§ Given records

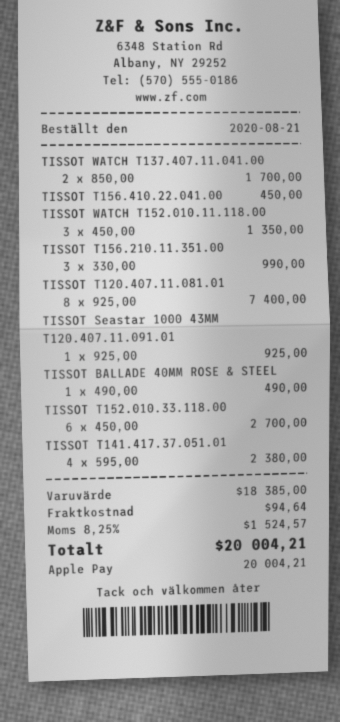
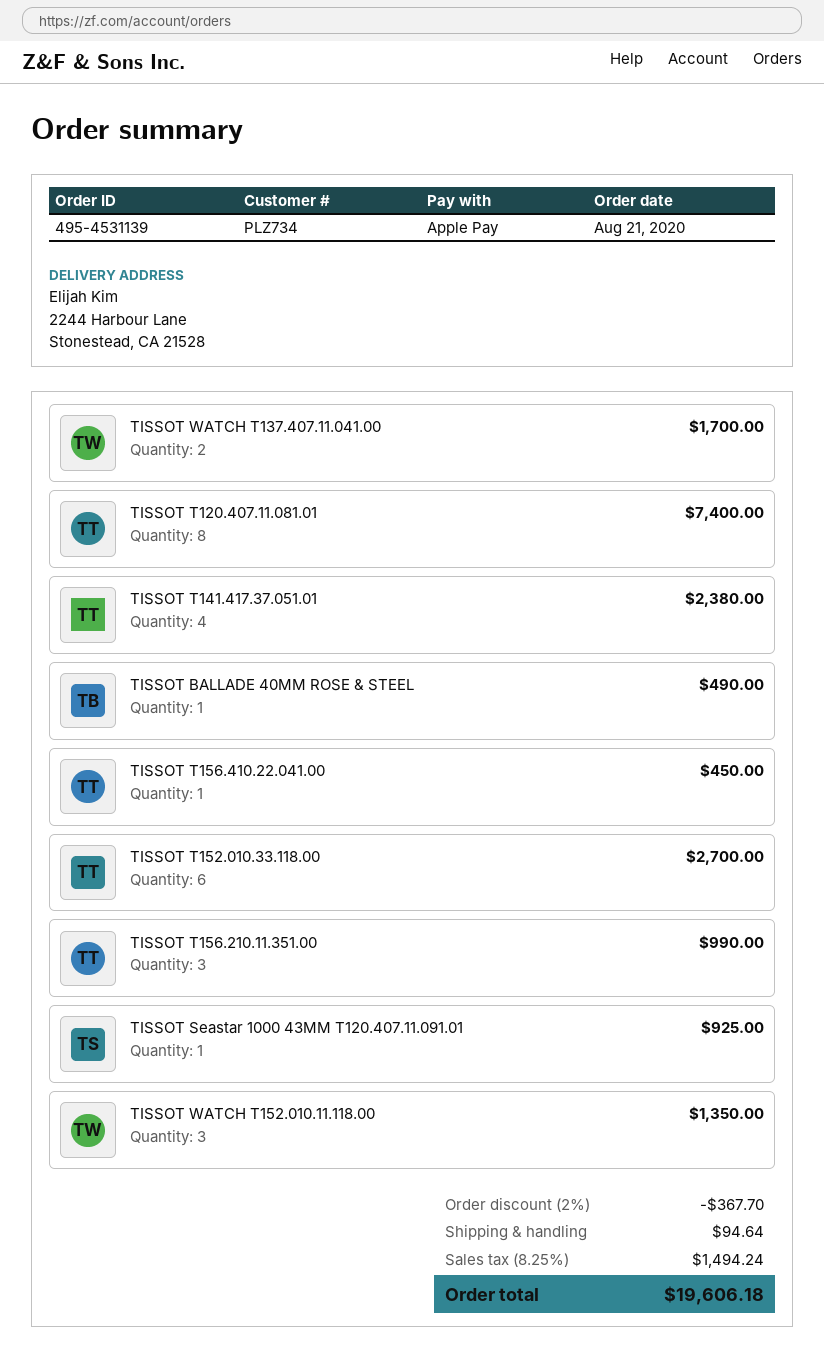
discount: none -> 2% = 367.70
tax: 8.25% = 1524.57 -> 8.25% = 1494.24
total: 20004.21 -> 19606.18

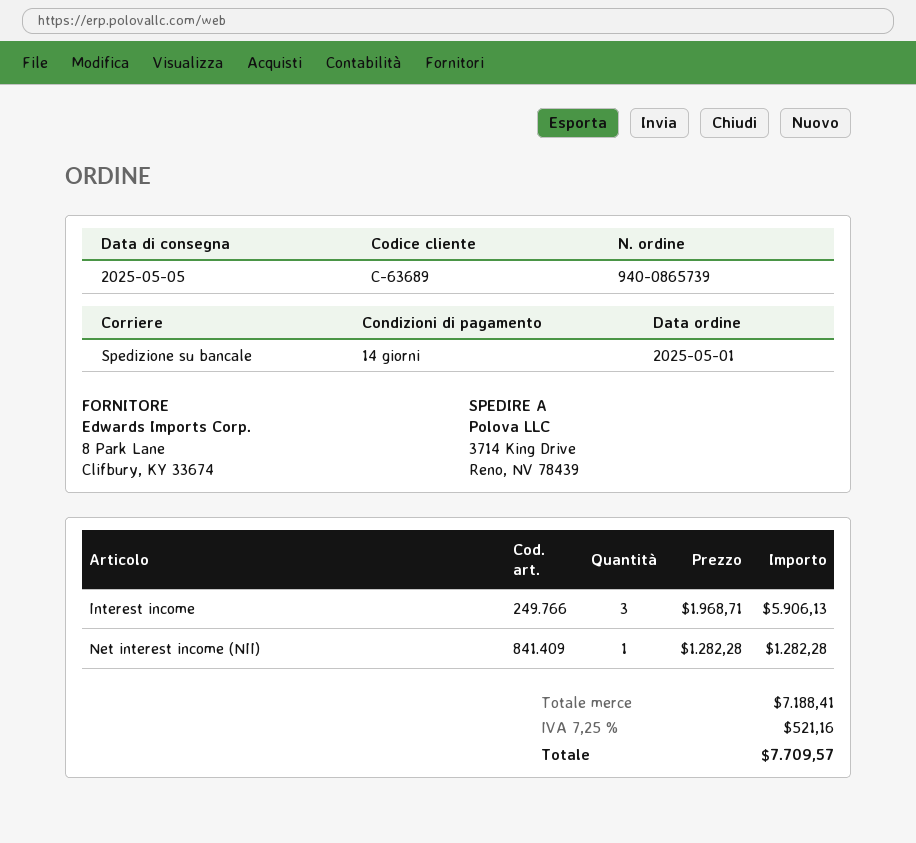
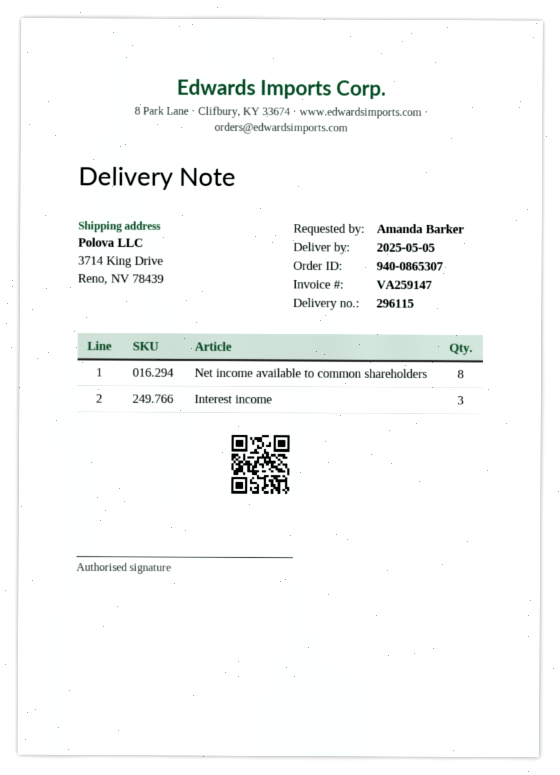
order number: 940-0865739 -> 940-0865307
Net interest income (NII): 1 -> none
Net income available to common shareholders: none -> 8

§ Problem description
Each record above should be restated word for word. The pictures should not appear.

§ Answer box
discount: none -> 2% = 367.70
tax: 8.25% = 1524.57 -> 8.25% = 1494.24
total: 20004.21 -> 19606.18

order number: 940-0865739 -> 940-0865307
Net interest income (NII): 1 -> none
Net income available to common shareholders: none -> 8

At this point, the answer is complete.